Einde inhoudsopgave
Wet medisch-wetenschappelijk onderzoek met mensen
Artikel 36
Geldend
Geldend vanaf 15-03-2022
- Bronpublicatie:
24-10-2019, Stb. 2019, 400 (uitgifte: 11-11-2019, kamerstukken: 35043)
- Inwerkingtreding
15-03-2022
- Bronpublicatie inwerkingtreding:
08-03-2022, Stb. 2022, 112 (uitgifte: 14-03-2022, kamerstukken/regelingnummer: -)
- Overige regelgevende instantie(s)
Ministerie van Justitie
- Vakgebied(en)
Gezondheidsrecht / Medische ethiek
1.
Voor de toepassing van dit artikel wordt verstaan onder:
- a.
de bekendmaking van de mededeling: de bekendmaking van de mededeling, bedoeld in artikel 82, derde lid, van Verordening (EU) 536/2014;
- b.
de dag met ingang waarvan de verordening van toepassing is: de dag, bedoeld in artikel 99, tweede volzin, van Verordening (EU) 536/2014.
2.
De aanvraag om een beoordeling van een onderzoeksprotocol voor een wetenschappelijk onderzoek met geneesmiddelen die is gedaan voor de dag met ingang waarvan Verordening (EU) 536/2014 van toepassing is, wordt tot drie jaar na die dag beoordeeld overeenkomstig deze wet zoals deze luidde op de dag van de aanvraag.
3.
Indien de aanvraag om een beoordeling van een onderzoeksprotocol voor wetenschappelijk onderzoek met geneesmiddelen is gedaan tussen zes en achttien maanden na de dag van bekendmaking van de mededeling kan met de uitvoering van die klinische proef worden aangevangen indien is voldaan aan het bepaalde in de artikelen 2, tweede lid, 2a, 3, 4, 6, eerste tot en met achtste lid, 7, 13c, 13g en 13i, van deze wet, zoals deze luidde op dag voorafgaand aan de dag met ingang waarvan Verordening (EU) 536/2014 van toepassing is.
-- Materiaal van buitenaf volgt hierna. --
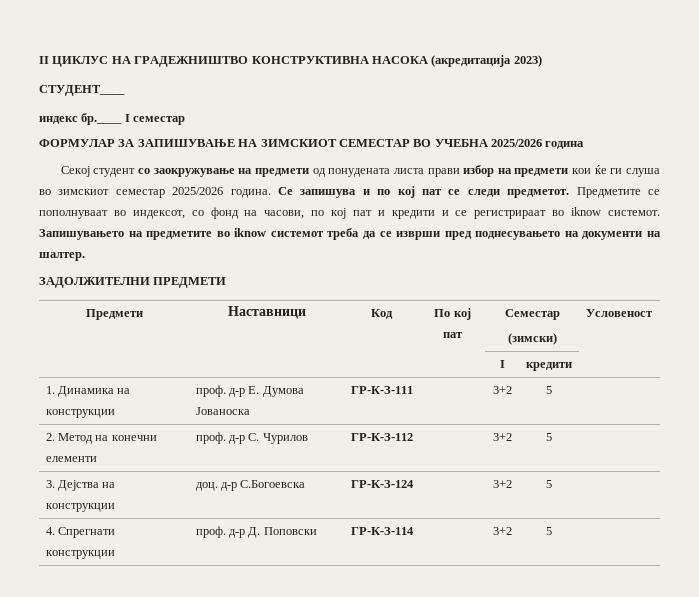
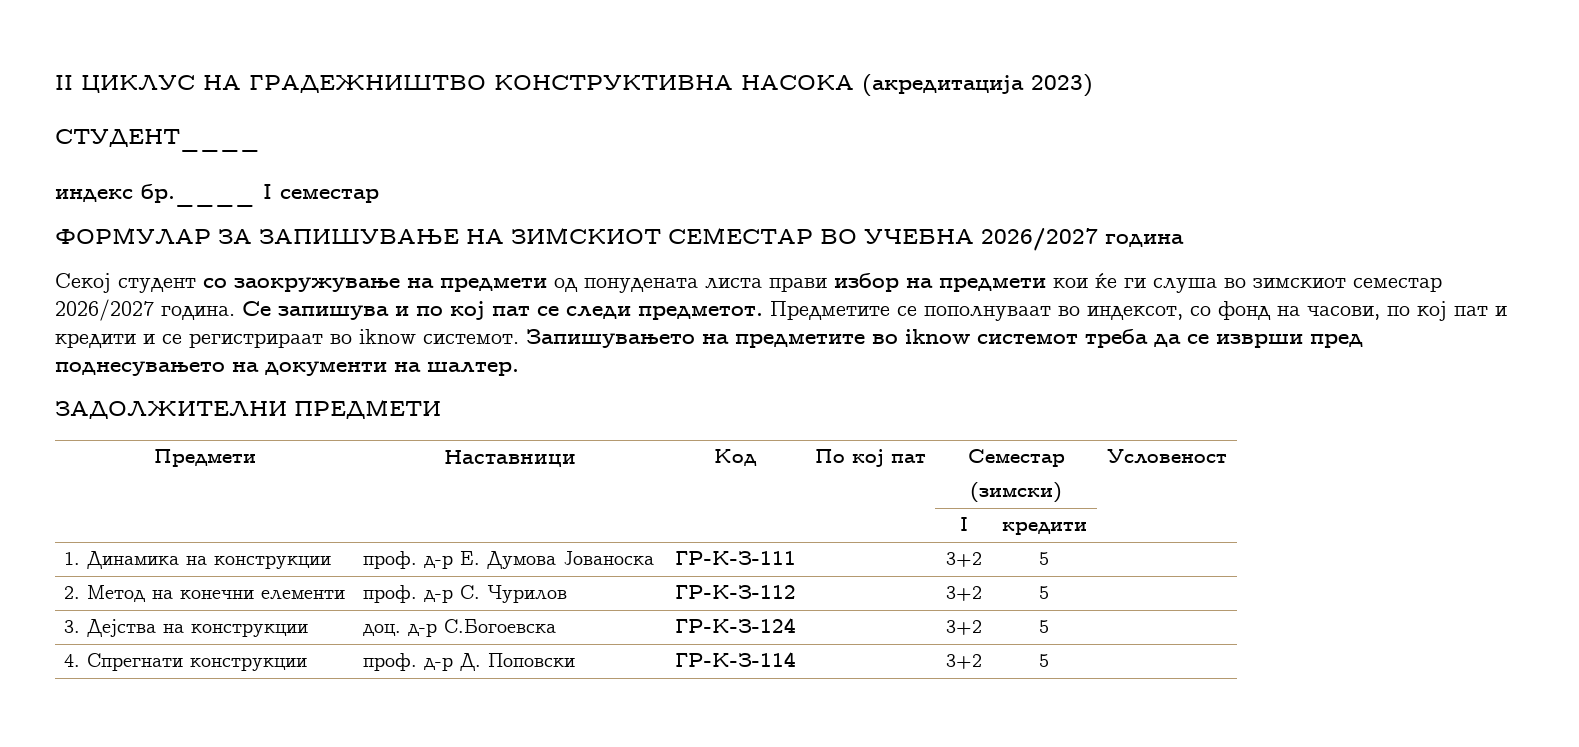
- ФОРМУЛАР ЗА ЗАПИШУВАЊЕ НА ЗИМСКИОТ СЕМЕСТАР ВО УЧЕБНА 2025/2026 година
+ ФОРМУЛАР ЗА ЗАПИШУВАЊЕ НА ЗИМСКИОТ СЕМЕСТАР ВО УЧЕБНА 2026/2027 година
- Секој студент со заокружување на предмети од понудената листа прави избор на предмети кои ќе ги слуша во зимскиот семестар 2025/2026 година.
+ Секој студент со заокружување на предмети од понудената листа прави избор на предмети кои ќе ги слуша во зимскиот семестар 2026/2027 година.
Dit overgangsregime geldt tot tweeënveertig maanden na de dag van bekendmaking van de mededeling.
4.
Indien de aanvraag om een beoordeling van een onderzoeksprotocol voor een wetenschappelijk onderzoek met geneesmiddelen is gedaan tussen 28 mei 2016 en 28 mei 2017 en de bekendmaking van de mededeling heeft plaatsgevonden voor 28 november 2015, kan met de uitvoering van die klinische proef worden aangevangen indien is voldaan aan het bepaalde in de artikelen 2, tweede lid, 2a, 3, 4, 6, eerste tot en met achtste lid, 7, 13c, 13g en 13i, van deze wet, zoals deze luidde op dag voorafgaand aan de dag met ingang waarvan Verordening (EU) 536/2014 van toepassing is. Dit overgangsregime geldt tot 28 mei 2019.